BEGIN
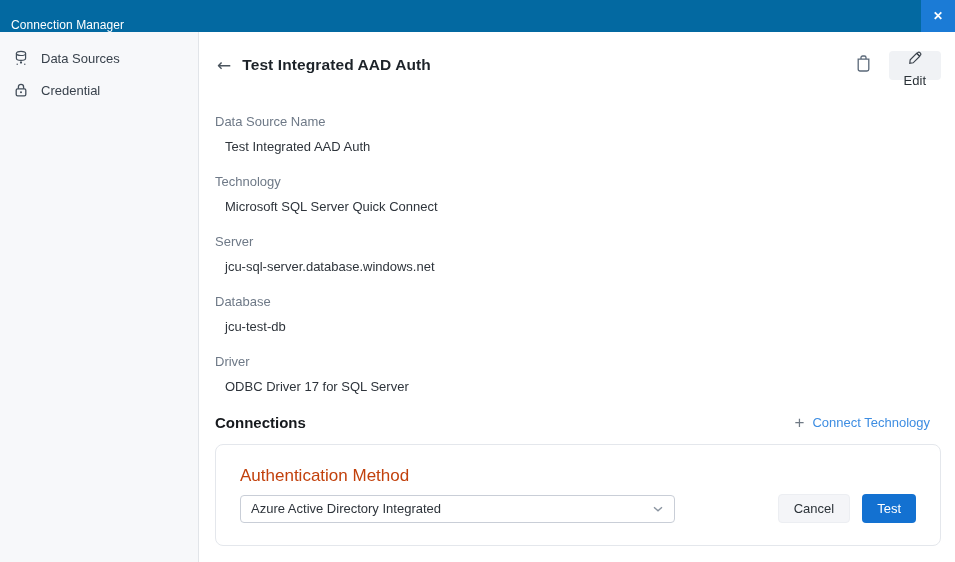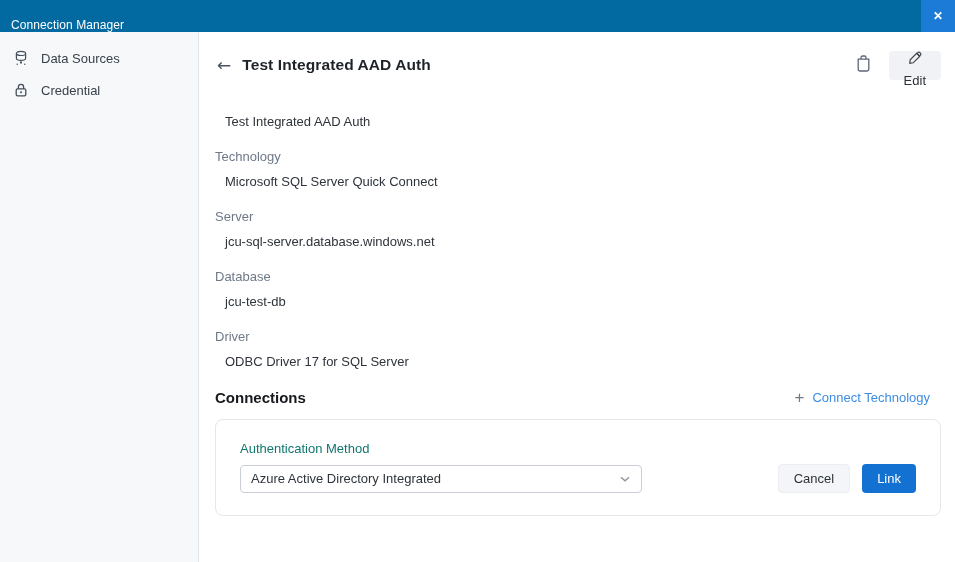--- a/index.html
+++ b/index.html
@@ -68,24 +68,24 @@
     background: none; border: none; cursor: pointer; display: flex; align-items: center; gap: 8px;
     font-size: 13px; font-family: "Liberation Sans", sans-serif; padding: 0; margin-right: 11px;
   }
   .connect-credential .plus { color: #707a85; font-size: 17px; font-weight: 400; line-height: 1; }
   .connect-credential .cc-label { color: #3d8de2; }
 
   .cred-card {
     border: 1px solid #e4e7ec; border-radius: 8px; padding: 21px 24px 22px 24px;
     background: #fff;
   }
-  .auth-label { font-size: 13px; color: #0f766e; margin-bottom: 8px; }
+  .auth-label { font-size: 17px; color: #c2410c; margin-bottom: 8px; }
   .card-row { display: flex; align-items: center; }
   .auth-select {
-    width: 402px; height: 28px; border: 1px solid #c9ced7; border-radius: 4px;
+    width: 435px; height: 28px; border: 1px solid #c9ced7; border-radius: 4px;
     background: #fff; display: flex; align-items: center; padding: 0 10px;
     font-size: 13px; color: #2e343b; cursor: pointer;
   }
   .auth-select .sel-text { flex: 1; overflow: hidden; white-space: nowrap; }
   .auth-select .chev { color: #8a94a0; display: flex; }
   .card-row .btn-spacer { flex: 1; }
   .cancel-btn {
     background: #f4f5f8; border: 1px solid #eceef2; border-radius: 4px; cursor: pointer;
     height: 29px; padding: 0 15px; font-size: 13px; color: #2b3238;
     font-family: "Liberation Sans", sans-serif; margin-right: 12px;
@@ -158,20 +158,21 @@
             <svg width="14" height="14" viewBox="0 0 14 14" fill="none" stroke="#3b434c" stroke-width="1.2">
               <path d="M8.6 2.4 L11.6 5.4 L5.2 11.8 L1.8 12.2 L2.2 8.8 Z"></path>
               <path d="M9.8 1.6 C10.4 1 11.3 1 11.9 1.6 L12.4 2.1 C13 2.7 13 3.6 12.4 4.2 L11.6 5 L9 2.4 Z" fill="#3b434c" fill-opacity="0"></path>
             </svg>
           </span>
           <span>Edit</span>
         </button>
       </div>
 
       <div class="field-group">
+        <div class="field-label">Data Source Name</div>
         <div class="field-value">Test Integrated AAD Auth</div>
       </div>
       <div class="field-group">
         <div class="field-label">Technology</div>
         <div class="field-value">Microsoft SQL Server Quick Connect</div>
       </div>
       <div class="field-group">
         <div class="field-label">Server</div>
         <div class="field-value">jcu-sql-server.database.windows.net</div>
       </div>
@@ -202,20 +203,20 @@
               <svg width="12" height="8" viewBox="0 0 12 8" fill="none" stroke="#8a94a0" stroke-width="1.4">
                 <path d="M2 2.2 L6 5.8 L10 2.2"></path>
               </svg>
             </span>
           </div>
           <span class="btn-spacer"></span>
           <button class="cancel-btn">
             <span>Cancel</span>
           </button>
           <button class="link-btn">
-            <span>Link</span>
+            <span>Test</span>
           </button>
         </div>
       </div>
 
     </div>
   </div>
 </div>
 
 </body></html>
END
BEGIN
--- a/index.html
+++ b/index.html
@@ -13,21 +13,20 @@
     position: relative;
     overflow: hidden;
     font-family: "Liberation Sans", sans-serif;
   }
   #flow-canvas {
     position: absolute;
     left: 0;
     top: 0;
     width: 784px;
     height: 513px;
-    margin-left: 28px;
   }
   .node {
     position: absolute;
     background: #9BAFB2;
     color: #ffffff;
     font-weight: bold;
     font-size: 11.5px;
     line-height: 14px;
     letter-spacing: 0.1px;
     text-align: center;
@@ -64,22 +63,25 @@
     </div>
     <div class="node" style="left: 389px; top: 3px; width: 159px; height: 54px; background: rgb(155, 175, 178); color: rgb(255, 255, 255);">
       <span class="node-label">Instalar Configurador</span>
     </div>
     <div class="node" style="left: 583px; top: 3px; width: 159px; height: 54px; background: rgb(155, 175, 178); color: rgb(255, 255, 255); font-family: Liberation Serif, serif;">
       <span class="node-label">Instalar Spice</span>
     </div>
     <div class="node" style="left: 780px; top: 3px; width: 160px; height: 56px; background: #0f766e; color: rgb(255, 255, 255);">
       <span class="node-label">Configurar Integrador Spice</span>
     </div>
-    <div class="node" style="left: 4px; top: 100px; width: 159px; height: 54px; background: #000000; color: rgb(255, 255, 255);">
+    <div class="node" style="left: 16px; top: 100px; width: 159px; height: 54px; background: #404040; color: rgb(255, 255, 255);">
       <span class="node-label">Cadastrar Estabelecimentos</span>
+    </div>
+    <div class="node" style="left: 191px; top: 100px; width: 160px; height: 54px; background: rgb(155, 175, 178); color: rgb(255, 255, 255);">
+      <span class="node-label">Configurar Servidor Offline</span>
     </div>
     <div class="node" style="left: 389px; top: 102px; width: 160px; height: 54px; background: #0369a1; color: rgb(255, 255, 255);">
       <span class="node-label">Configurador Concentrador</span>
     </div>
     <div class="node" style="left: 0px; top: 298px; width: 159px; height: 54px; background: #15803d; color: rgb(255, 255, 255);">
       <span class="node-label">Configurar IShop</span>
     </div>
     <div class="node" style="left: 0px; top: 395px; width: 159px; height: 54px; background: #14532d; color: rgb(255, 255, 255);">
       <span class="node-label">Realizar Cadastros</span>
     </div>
END
[Exercise goal] Please return the lines above that run from the line containing "<span>Cancel</span>" to the line containing "</body></html>", inclusive, exactly and with no other lines.

[Exercise result]
             <span>Cancel</span>
           </button>
           <button class="link-btn">
-            <span>Link</span>
+            <span>Test</span>
           </button>
         </div>
       </div>
 
     </div>
   </div>
 </div>
 
 </body></html>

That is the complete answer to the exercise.